:: Instructions for the task ::
Examine each line of the data. Copy the line if it includes the word "shipping".

[Modification records]

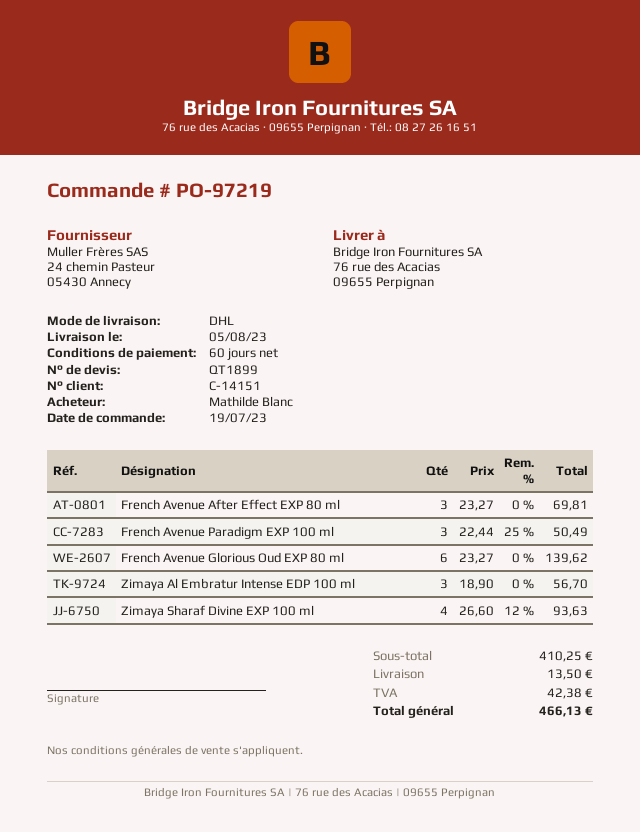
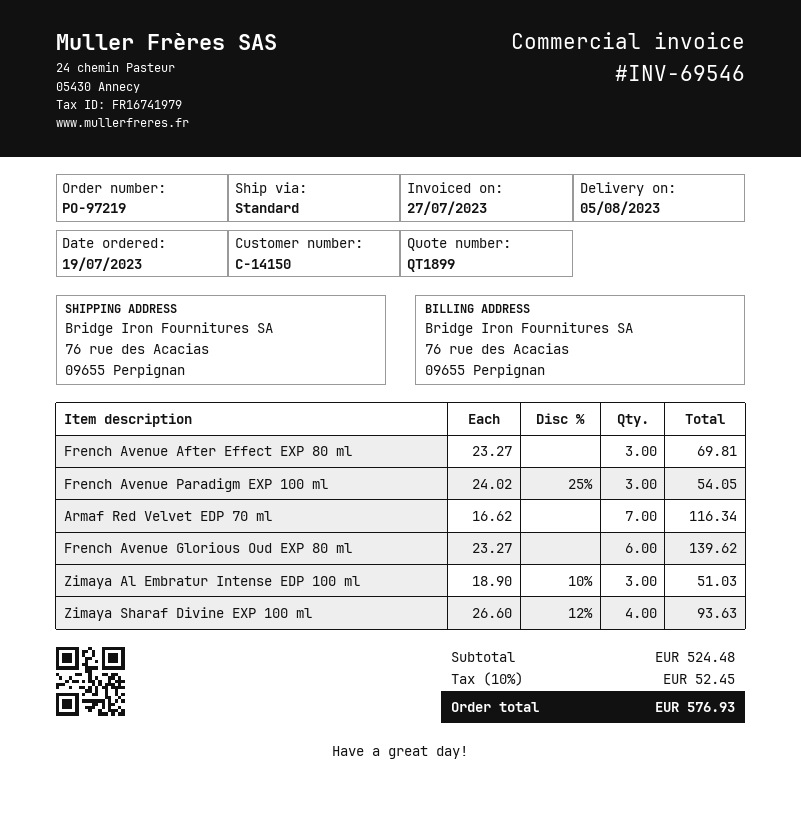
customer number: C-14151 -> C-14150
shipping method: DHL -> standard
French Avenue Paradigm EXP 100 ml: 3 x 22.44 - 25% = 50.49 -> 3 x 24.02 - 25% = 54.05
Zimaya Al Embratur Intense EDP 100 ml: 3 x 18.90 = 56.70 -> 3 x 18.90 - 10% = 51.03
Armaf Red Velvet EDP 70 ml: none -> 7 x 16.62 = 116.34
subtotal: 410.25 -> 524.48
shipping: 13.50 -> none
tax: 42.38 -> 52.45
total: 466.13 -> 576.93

:: Task answer ::
shipping method: DHL -> standard
shipping: 13.50 -> none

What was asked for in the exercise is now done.